↓
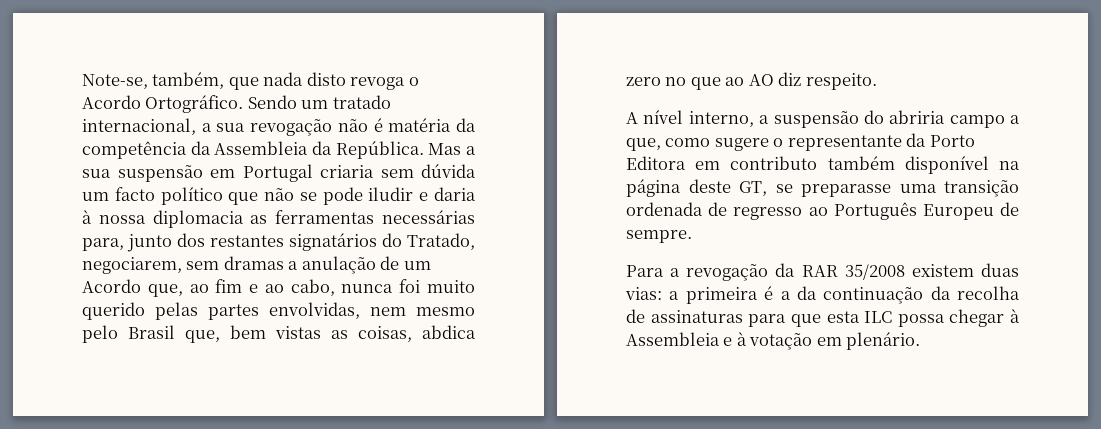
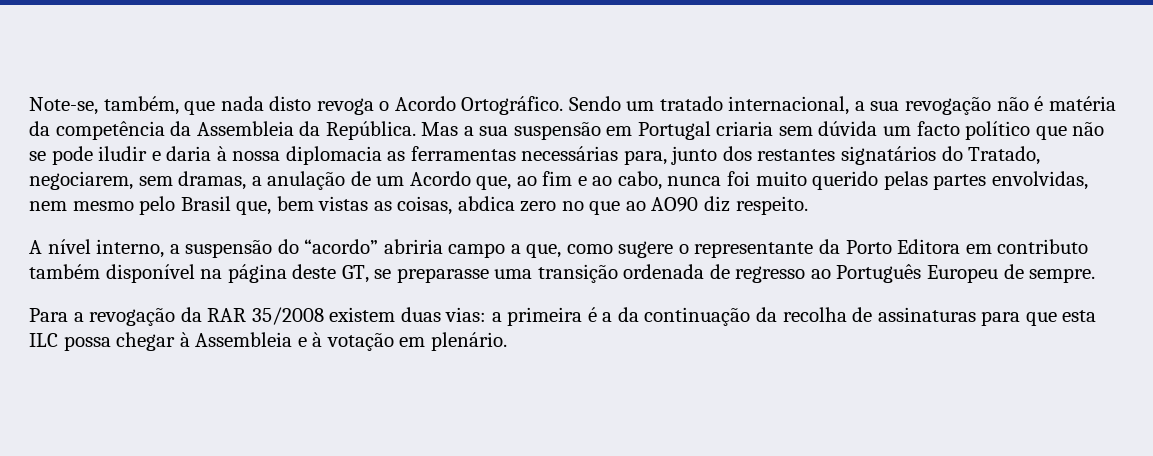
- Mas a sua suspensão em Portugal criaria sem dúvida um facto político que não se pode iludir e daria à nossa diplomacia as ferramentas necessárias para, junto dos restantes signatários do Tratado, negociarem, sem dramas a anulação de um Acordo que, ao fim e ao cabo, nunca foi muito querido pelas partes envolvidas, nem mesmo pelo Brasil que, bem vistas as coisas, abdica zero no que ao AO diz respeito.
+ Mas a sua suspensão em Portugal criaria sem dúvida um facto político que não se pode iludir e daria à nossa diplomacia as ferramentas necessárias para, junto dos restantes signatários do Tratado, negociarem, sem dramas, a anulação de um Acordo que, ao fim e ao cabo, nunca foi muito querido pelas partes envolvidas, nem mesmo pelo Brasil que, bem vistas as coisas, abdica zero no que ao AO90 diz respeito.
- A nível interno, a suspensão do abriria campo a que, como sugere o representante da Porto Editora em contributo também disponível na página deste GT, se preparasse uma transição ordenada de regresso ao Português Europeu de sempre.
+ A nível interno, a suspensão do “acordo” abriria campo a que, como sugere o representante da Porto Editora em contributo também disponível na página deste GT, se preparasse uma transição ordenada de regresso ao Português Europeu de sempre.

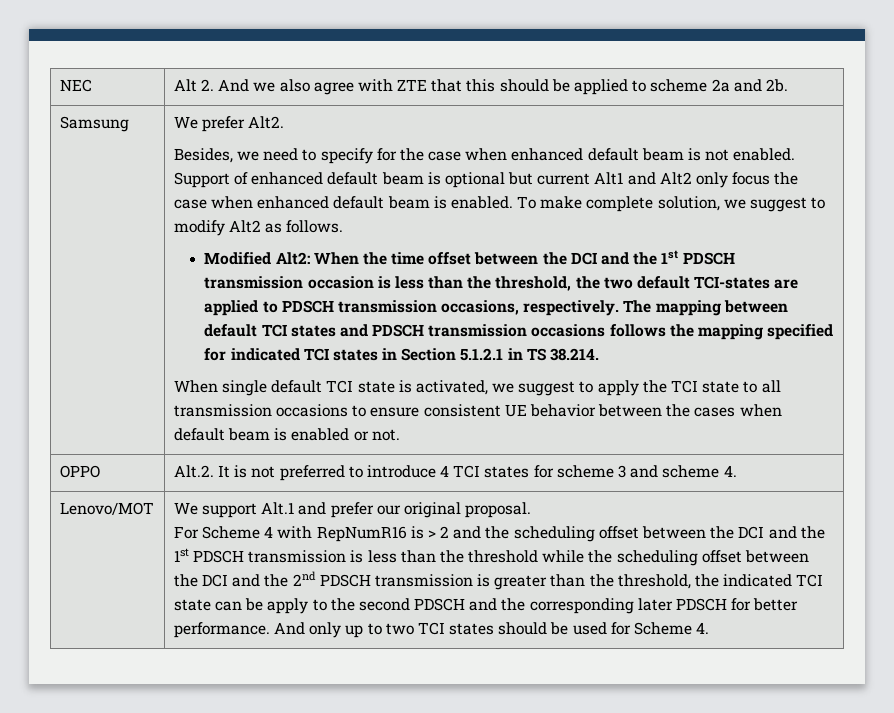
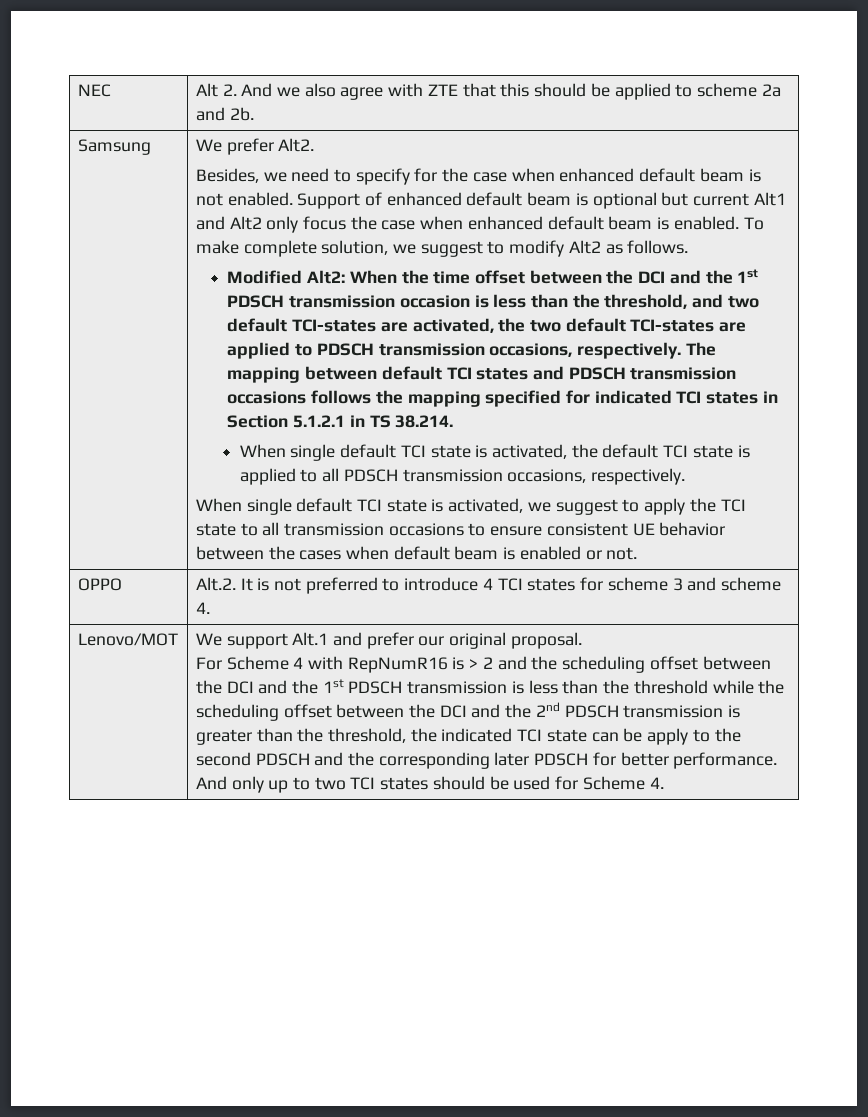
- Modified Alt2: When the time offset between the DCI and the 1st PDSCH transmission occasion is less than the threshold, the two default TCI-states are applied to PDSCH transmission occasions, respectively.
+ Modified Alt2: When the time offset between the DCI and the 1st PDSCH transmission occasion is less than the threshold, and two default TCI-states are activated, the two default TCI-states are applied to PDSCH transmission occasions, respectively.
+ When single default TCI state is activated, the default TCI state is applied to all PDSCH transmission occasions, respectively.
↑
### EXERCISE DESCRIPTION
Return the material as it stands. Leave out the pictures.

### TASK RESULT
- Mas a sua suspensão em Portugal criaria sem dúvida um facto político que não se pode iludir e daria à nossa diplomacia as ferramentas necessárias para, junto dos restantes signatários do Tratado, negociarem, sem dramas a anulação de um Acordo que, ao fim e ao cabo, nunca foi muito querido pelas partes envolvidas, nem mesmo pelo Brasil que, bem vistas as coisas, abdica zero no que ao AO diz respeito.
+ Mas a sua suspensão em Portugal criaria sem dúvida um facto político que não se pode iludir e daria à nossa diplomacia as ferramentas necessárias para, junto dos restantes signatários do Tratado, negociarem, sem dramas, a anulação de um Acordo que, ao fim e ao cabo, nunca foi muito querido pelas partes envolvidas, nem mesmo pelo Brasil que, bem vistas as coisas, abdica zero no que ao AO90 diz respeito.
- A nível interno, a suspensão do abriria campo a que, como sugere o representante da Porto Editora em contributo também disponível na página deste GT, se preparasse uma transição ordenada de regresso ao Português Europeu de sempre.
+ A nível interno, a suspensão do “acordo” abriria campo a que, como sugere o representante da Porto Editora em contributo também disponível na página deste GT, se preparasse uma transição ordenada de regresso ao Português Europeu de sempre.

- Modified Alt2: When the time offset between the DCI and the 1st PDSCH transmission occasion is less than the threshold, the two default TCI-states are applied to PDSCH transmission occasions, respectively.
+ Modified Alt2: When the time offset between the DCI and the 1st PDSCH transmission occasion is less than the threshold, and two default TCI-states are activated, the two default TCI-states are applied to PDSCH transmission occasions, respectively.
+ When single default TCI state is activated, the default TCI state is applied to all PDSCH transmission occasions, respectively.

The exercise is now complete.